DISTURBING TRUTHS AND DANGEROUS TRENDS:
The Facts About Medicare Beneficiaries and Prescription Drug Coverage
This report describes the inadequate and unstable nature of the prescription drug coverage currently available to
Medicare beneficiaries. Prescription drugs have never been more important, but the people who rely on them most
-- the elderly and people with disabilities -- increasingly find themselves uninsured or with coverage that is
becoming more expensive and less meaningful. This report shows that the accessing essential prescription drugs is
not only a problem for the millions of Medicare beneficiaries without any insurance -- it is an increasing challenge
for beneficiaries who have coverage. Key findings of the report include:
Prescription drug coverage is good medicine.

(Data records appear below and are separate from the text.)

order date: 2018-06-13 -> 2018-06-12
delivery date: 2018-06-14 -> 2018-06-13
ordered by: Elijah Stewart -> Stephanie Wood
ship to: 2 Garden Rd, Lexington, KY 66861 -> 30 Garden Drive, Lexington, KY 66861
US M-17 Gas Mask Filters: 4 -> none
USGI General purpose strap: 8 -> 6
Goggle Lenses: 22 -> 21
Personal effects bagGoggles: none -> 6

Part of modern medicine. Prescription drugs serve as complements to medical procedures, such as
anti-coagulants, used with heart valve replacement surgery; substitutes for surgery, such as lipid lowering
drugs that reduce the need for bypass surgery; and new treatments where there previously were none, such as
medications used to manage Parkinson's disease. In addition, as our understanding of genetics grows, the
possibility for breakthrough pharmaceutical and biotechnology will increase exponentially.

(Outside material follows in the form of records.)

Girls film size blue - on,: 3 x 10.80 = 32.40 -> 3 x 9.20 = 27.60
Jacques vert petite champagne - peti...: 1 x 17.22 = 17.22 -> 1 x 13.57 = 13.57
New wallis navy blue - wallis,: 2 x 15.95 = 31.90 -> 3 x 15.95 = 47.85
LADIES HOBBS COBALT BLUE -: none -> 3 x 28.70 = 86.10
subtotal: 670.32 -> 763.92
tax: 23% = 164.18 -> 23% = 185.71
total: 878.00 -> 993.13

Medicare beneficiaries are particularly reliant on prescription drugs. Not only do the elderly and people
with disabilities have more problems with their health, but these problems tend to include conditions that respond
to drug therapy. Not surprisingly, about 85 percent of beneficiaries fill at least one prescription a year for
such conditions as osteoporosis, hypertension, myocardial infarction (heart attacks), diabetes, and depression.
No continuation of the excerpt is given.